↓

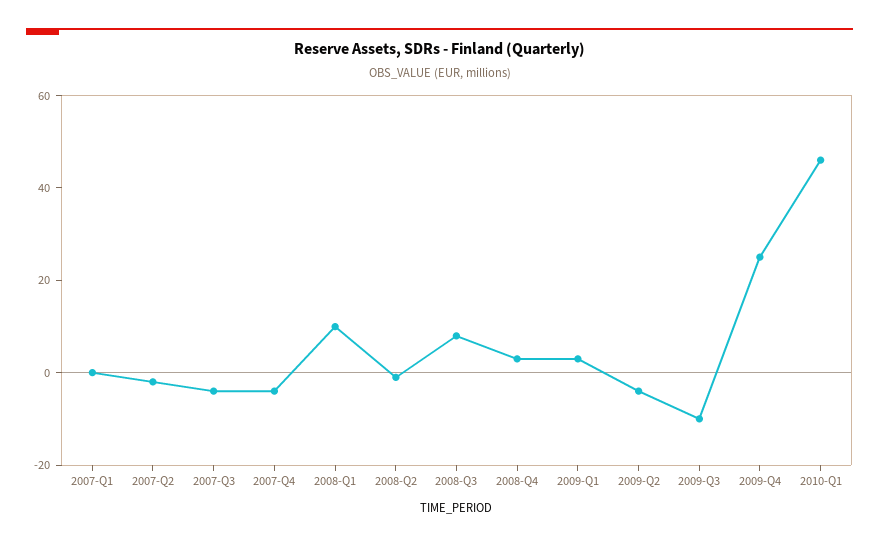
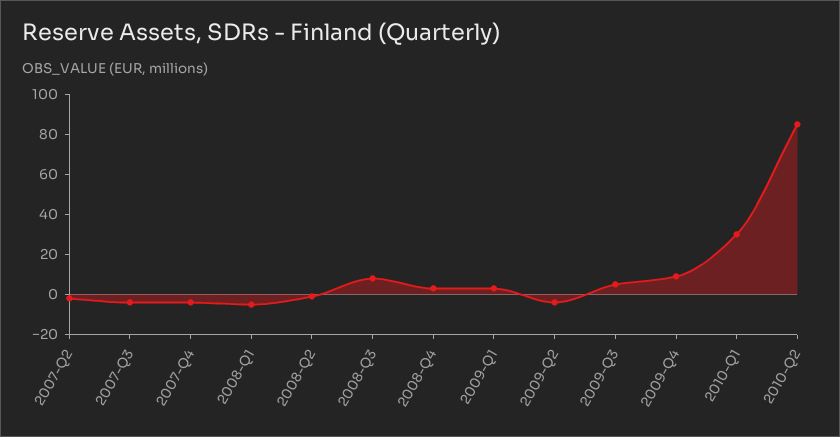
2007-Q1: 0 -> none
2008-Q1: 10 -> -5
2009-Q3: -10 -> 5
2009-Q4: 25 -> 10
2010-Q1: 45 -> 30
2010-Q2: none -> 85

↑

The answer must be the listing above, restated word for word, with no images in it.

2007-Q1: 0 -> none
2008-Q1: 10 -> -5
2009-Q3: -10 -> 5
2009-Q4: 25 -> 10
2010-Q1: 45 -> 30
2010-Q2: none -> 85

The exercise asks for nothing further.